You used data from the National Meteorological Agency. Why didn't you use the data provided by the National Environmental Agency? Did you use data for PMs from a low-cost sensor network? Which network? The name of this network should be mentioned in your paper. Can you say something about calibrating those sensors used to measure PM concentrations? Or about the method used to make measurements? Usually, low-cost sensors use the laser scattering method, but the gravitational method is recognised as a standard. How many low-cost sensors did you use? Where are they located? How did you choose them? The frequency of data provided by low-cost sensors is very good (half a minute to one minute).

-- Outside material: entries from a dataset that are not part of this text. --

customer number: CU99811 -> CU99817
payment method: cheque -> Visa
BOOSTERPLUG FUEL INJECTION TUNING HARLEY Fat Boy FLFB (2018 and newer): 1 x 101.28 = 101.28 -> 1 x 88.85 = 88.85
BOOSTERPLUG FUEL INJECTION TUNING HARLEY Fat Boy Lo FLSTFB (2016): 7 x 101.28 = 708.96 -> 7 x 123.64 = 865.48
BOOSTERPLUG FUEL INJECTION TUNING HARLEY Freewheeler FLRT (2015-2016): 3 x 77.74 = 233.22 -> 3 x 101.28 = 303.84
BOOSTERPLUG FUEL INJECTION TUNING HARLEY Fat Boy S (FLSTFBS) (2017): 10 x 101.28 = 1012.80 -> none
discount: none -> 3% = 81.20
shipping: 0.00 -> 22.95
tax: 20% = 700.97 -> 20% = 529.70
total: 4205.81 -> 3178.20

Why do you have a frequency of one hour?
b) Which are the novelty elements of this paper?
c) What types of sensors are included in the IoT?

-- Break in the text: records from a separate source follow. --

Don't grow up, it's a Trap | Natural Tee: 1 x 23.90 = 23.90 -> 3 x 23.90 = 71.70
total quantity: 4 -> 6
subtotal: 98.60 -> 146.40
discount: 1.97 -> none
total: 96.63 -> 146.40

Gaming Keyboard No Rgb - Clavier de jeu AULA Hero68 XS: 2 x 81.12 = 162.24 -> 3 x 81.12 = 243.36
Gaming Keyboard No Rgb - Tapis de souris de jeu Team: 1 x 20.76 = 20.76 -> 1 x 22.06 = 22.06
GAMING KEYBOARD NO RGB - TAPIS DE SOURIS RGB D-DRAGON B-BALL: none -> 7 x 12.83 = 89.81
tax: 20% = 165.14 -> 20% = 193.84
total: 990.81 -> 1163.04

d) Why did you choose to study PM1 and PM4? The WHO or EEA makes no recommendations for these PM concentrations.
e) The authors mentioned that they used multiple data sources, but in reality, they used only two sources (IoT and the national meteorological agency). Is it right?
f) The authors mentioned using 26.000 complete measurements (from January 2021 to December 2023). From my calculations, 24 (hours)x365 (days)x3(years)=78.840 measurements. This means that the authors used only 1/3 of the data. Why?
(5) Innovation elements:
The authors applied two types of models (edge computing model - Slide NN and cloud computing model - GRU), and even in the abstract, they said they would also use hybrid models. What results did you obtain using the hybrid model?
Please emphasise the novelty elements by comparing your results with other papers on the same subject.
The authors said that both models showed significant improvements in predictive accuracy, generalisation, and robustness to noise, but did not say compared to which models.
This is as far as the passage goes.